Production profiling complements logs and metrics — not replaces them. Use py-spy when:

• Metrics show CPU is high
• Logs don’t reveal the cause
• You need to see what code path is responsible

Structured logs answer “what happened”; metrics answer “how much”; py-spy answers “where in the code did it happen.” Reach for it once the first two say something is wrong but neither says where.

Output Formats

py-spy record -o profile.svg                 # Flamegraph SVG
py-spy record -o profile.json --format speedscope   # Speedscope JSON
py-spy record -o profile.raw --format raw          # Raw sample data

Raw format is useful for custom analysis — feed into your own scripts to compute custom metrics.

Live Profiling for FastAPI / Uvicorn

# Find the worker PID
ps aux | grep uvicorn

# Profile
py-spy top --pid <worker-pid>

Watch the workers handle requests in real time. For Uvicorn worker configuration, see Uvicorn not working.
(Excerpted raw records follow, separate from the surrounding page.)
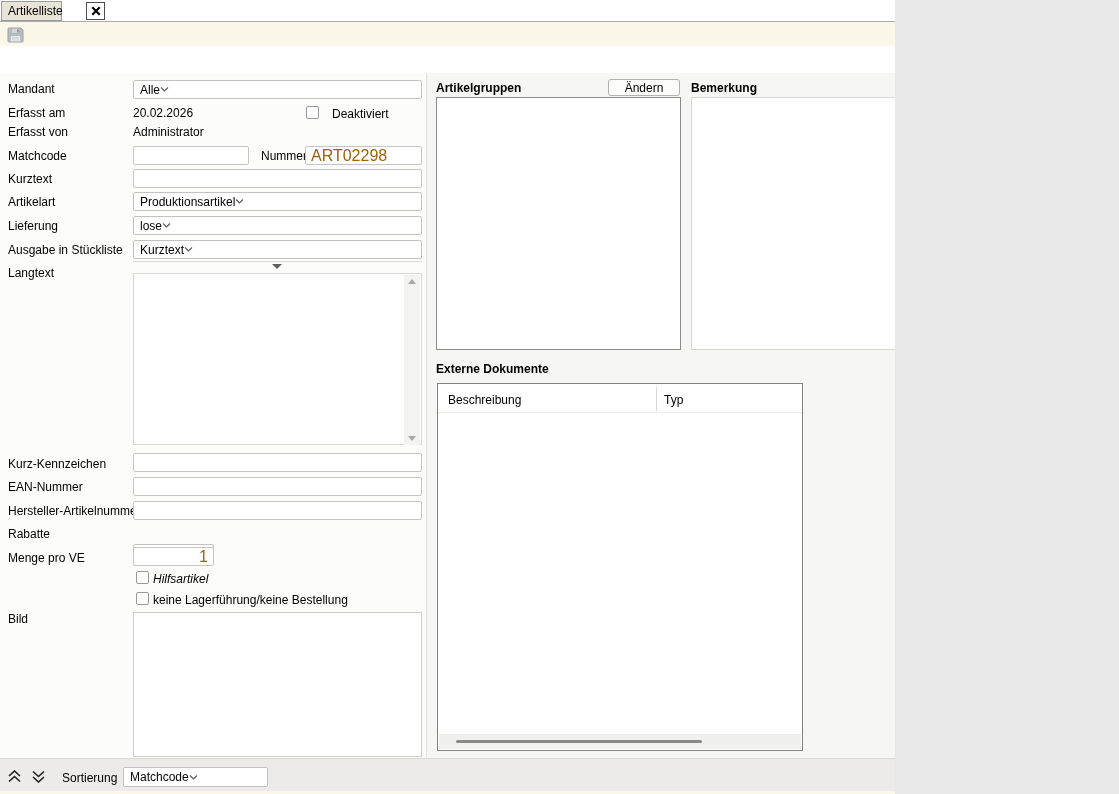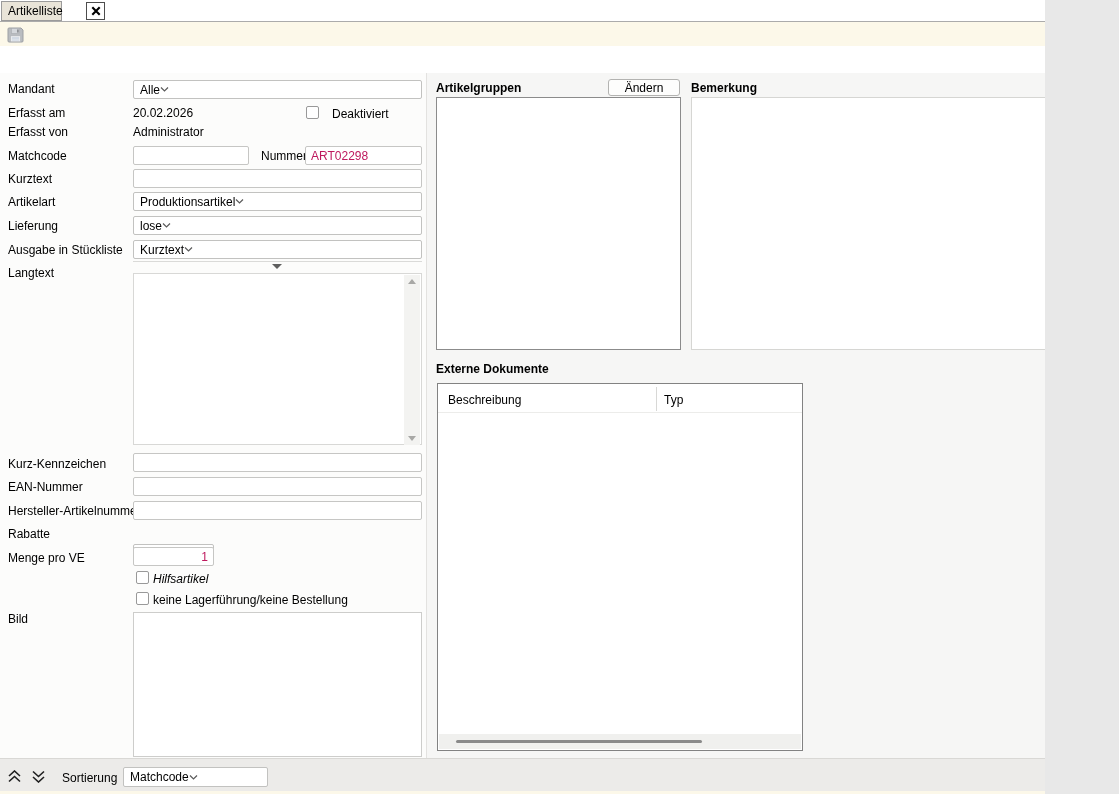--- a/index.html
+++ b/index.html
@@ -3,7 +3,7 @@
 <meta charset="utf-8">
 <style>
   html,body{margin:0;padding:0;background:#e8e8e8;}
-  .screen{position:relative;width:1045px;height:794px;background:#ffffff;overflow:hidden;
+  .screen{position:relative;width:895px;height:794px;background:#ffffff;overflow:hidden;
           font-family:"Liberation Sans",sans-serif;font-size:12px;color:#000;}
   .lbl{position:absolute;font-size:12px;color:#000;white-space:nowrap;line-height:14px;}
   .blbl{position:absolute;font-size:12px;font-weight:bold;color:#000;white-space:nowrap;line-height:15px;}

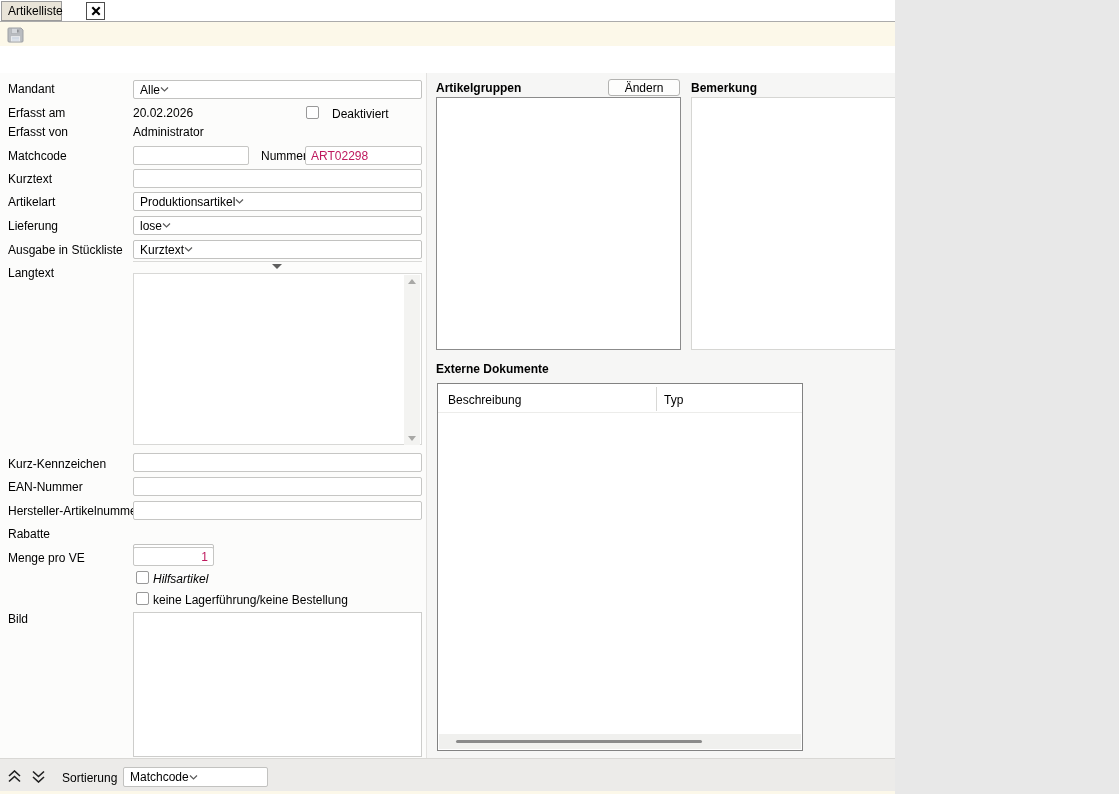--- a/index.html
+++ b/index.html
@@ -33,7 +33,7 @@
 
   
   .tin{position:absolute;background:#fff;border:1px solid #c6c6c4;border-radius:2px;box-sizing:border-box;
-       font-family:inherit;font-size:12px;color:#be185d;padding:0 5px;outline:none;}
+       font-family:inherit;font-size:16px;color:#a16207;padding:0 5px;outline:none;}
   .tin.num{text-align:right;}
   .dd{position:absolute;background:#fff;border:1px solid #c2c2c0;border-radius:2px;box-sizing:border-box;
       display:flex;align-items:center;padding:0 7px 0 6px;font-size:12px;cursor:default;}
py-spy Hangs the Target Process on Attach

A rare but real failure: py-spy attaches, the target process freezes for several seconds, then resumes. The cause is usually that py-spy is walking a very large heap or many threads while symbol resolution blocks on disk I/O (cold pyc cache, network-mounted site-packages). Mitigations:

• Pre-warm the worker before profiling — issue a few requests so files are page-cached.
• Skip --native for the first sample. It is the most expensive flag.
• Avoid network-mounted Python installations in production. Local disk only.

If the hang persists, switch to dump (snapshot only, no sampling loop) and skip record for that host.

Kernel and Container Edge Cases

gVisor and some other sandboxed runtimes silently disable ptrace. py-spy attaches with no error but returns empty stacks. Verify the runtime supports ptrace before debugging “py-spy broken.” Check /proc/<pid>/status for TracerPid — if you can’t see the field, the kernel is hiding it from you and py-spy will fail.

For Kubernetes, securityContext.capabilities.add: [SYS_PTRACE] is required on the pod that runs py-spy. PSPs or Pod Security Standards at restricted level will block it. You need an exception namespace or a privileged debug pod.

Symbols Look Like Hex Addresses

Stack frames showing as 0x7f8b2c19c700 instead of function names mean symbol resolution failed. Common causes:

• Stripped Python binary (Alpine images often ship without debug symbols). Use python:3.12-slim or python:3.12 instead of python:3.12-alpine when you expect to profile.
• Stale debug info path. py-spy uses the same paths as gdb; if your debug info is in a separate /usr/lib/debug tree, mount it into the profiling container.
• The target process is a frozen binary (PyInstaller, Nuitka). py-spy may not resolve frames inside the bundled interpreter. Profile the development build instead.